Lancement des opérations Kimia II au Sud Kivu dès ce dimanche
Sauf changement de dernière minute, les opérations Kimia II seront lancées, ce dimanche 11 juillet dans la province du Sud-Kivu. Cette annonce a été faite jeudi
dernier par le chef d’état-major des FARDC, le général Didier Etumba, lors d’un point de presse à Bukavu.
Jusqu’ici, les troupes des opérations Kimia II étaient en phase de positionnement et se limitaient à répondre aux attaques FDLR. Elles passent maintenant à la phase active de la
traque, rapporte radiookapi.net
Le général Didier Etumba a également indiqué que la protection des civils sera garantie et prioritaire lors de ces opérations.
Avant de préciser : « Ce lancement a posé problème au niveau de la communauté nationale. Certains Congolais et même des étrangers vivant chez nous ont soupçonné que les opérations ne devaient pas
être lancées, il fallait nécessairement des garanties pour la protection de la population, mais la majorité des populations congolaises pensent que le moment était venu pour qu’enfin on en
finisse avec les FDLR. Pour déclencher ces opérations que nous allons lancer au plus tard ce dimanche, nous avons donc envisagé toutes une série de mesures pour protéger cette population. La
protection de la population pour les FARDC est un devoir sacré ».
La veille de la déclaration du chef d’état-major des FARDC, il s’est déroulé, à la Place Mulamba dans la commune Banda de Bukavu, la cérémonie officielle de clôture des opérations de
désengagement et d’intégration des douze groupes armés.
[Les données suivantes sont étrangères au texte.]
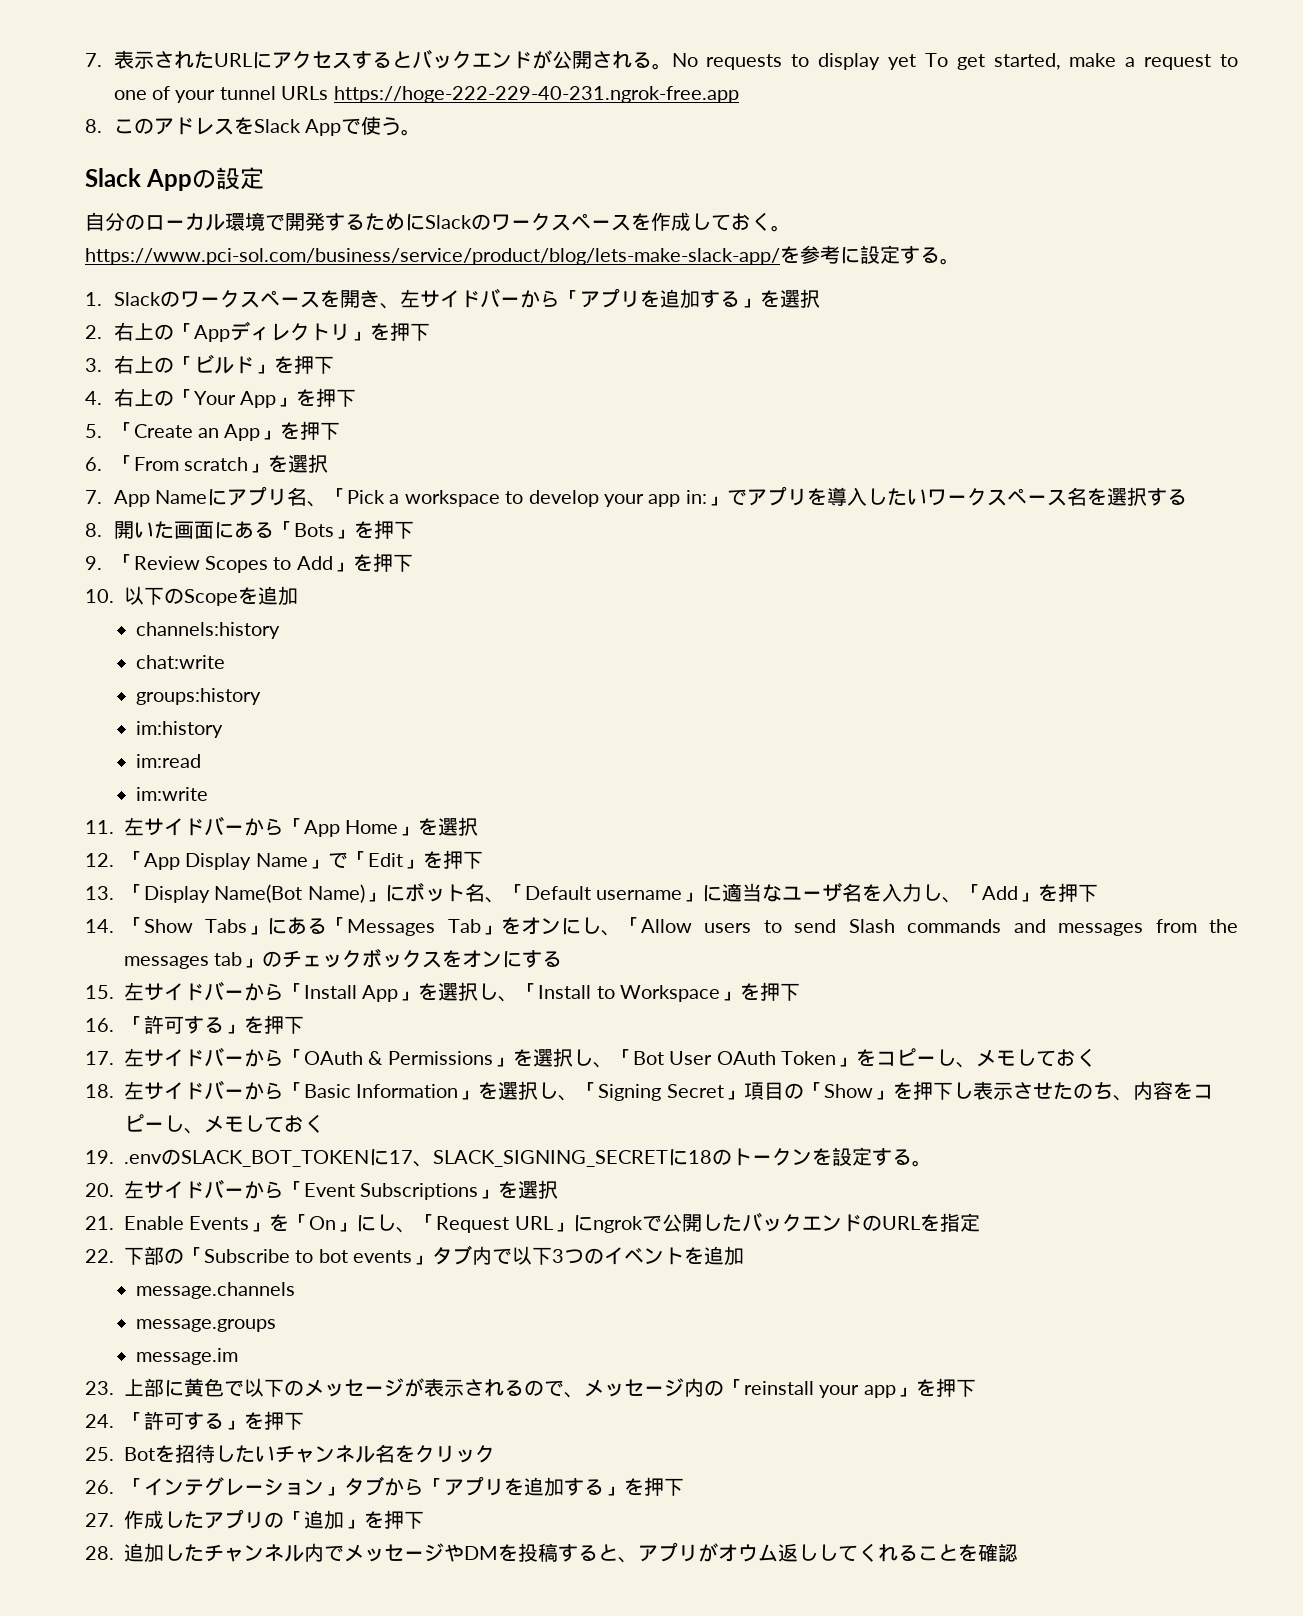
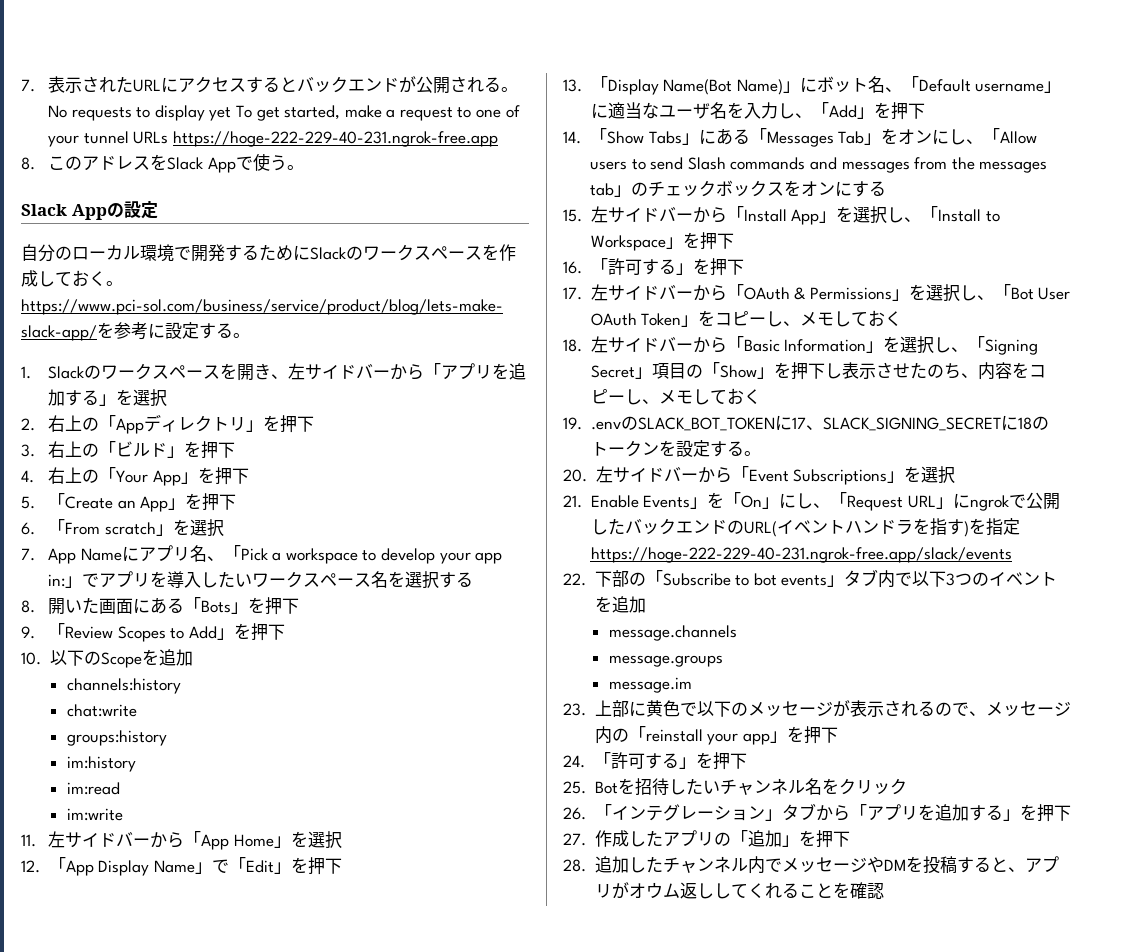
- 21. Enable Events」を「On」にし、「Request URL」にngrokで公開したバックエンドのURLを指定
+ 21. Enable Events」を「On」にし、「Request URL」にngrokで公開したバックエンドのURL(イベントハンドラを指す)を指定https://hoge-222-229-40-231.ngrok-free.app/slack/events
Plus de 3.000 combattants sont passés par le processus d’intégration lancé il y a plus de trois mois dans 3 sites différents, à savoir le
centre de regroupement de Lubero, celui de Kaleki et enfin celui de Baraka en territoire de Fizi.
A cette occasion, l’état-major de l’armée a lancé un communiqué, dans lequel les FARDC considèrent comme « ennemi de la paix et du peuple congolais tout groupe armé qui ne respectera pas sa
décision de fin d’hostilités de désarmement et d’intégration des groupes armés et mouvements politico-militaires, signé à Goma, chef lieu du Nord Kivu, le 18 avril 2009 ».
Pour Raia Mutable, Zabulon et Shikoku, trois chefs de groupes armés du Sud-Kivu, c’est depuis mars 2009 qu’ils ont arrêté les hostilités de façon définitive dans cette province en vue de leur
intégration dans le processus de la paix. Aujourd’hui, lorsqu’on dresse le bilan, on peut dire que le chemin le plus difficile a été parcouru, parce que plus de 3.000 hommes ont été intégrés dans
l’armée et d’autres démobilisés. « C’est dire qu’aujourd’hui, la paix est plus proche de nous qu’au moment où on avait commencé ce processus », comme l’a dit l’abbé Jean-Bosco Bahamas, rapporteur
du Comité national de Suivi des Accord de paix de Goma.